[Stored items]
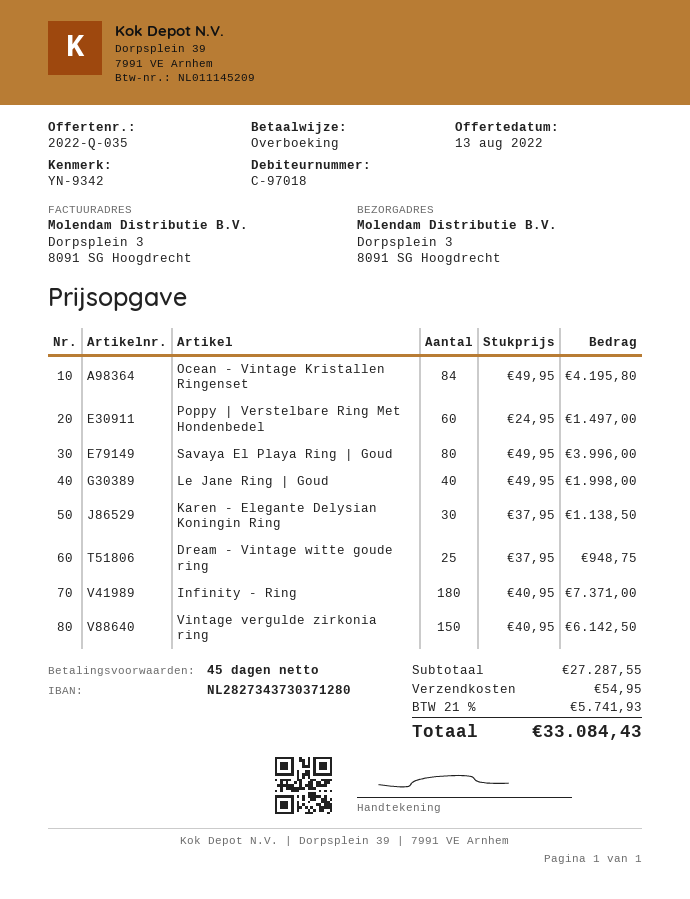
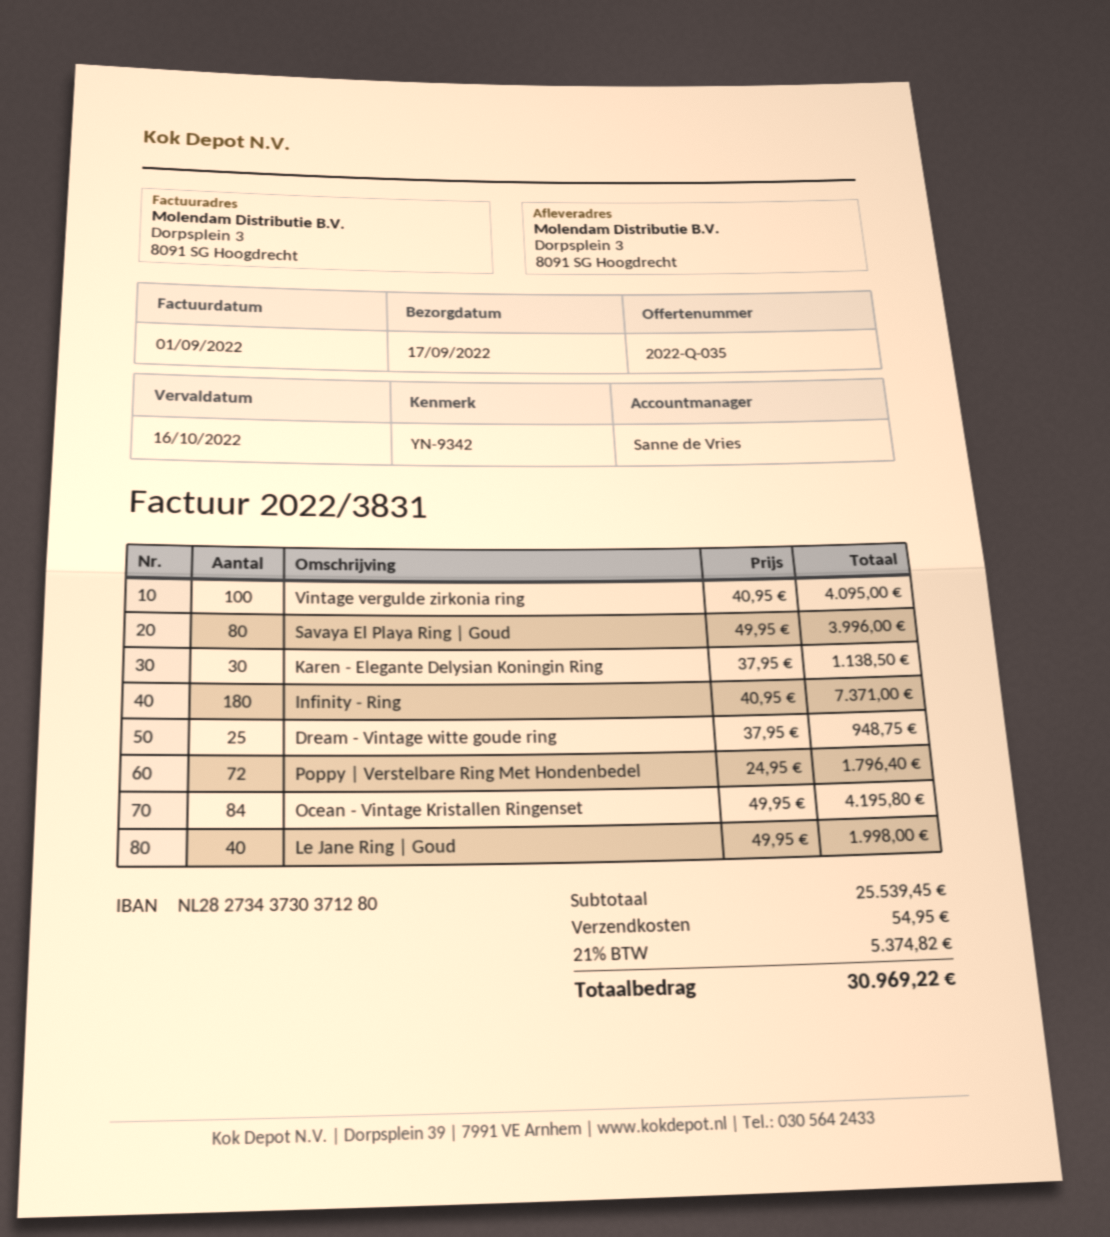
Poppy | Verstelbare Ring Met Hondenbedel: 60 x 24.95 = 1497.00 -> 72 x 24.95 = 1796.40
Vintage vergulde zirkonia ring: 150 x 40.95 = 6142.50 -> 100 x 40.95 = 4095.00
subtotal: 27287.55 -> 25539.45
tax: 21% = 5741.93 -> 21% = 5374.82
total: 33084.43 -> 30969.22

- **How to complete this task**
Every record above needs to be repeated exactly; pictures are to be left out.

- **Task output**
Poppy | Verstelbare Ring Met Hondenbedel: 60 x 24.95 = 1497.00 -> 72 x 24.95 = 1796.40
Vintage vergulde zirkonia ring: 150 x 40.95 = 6142.50 -> 100 x 40.95 = 4095.00
subtotal: 27287.55 -> 25539.45
tax: 21% = 5741.93 -> 21% = 5374.82
total: 33084.43 -> 30969.22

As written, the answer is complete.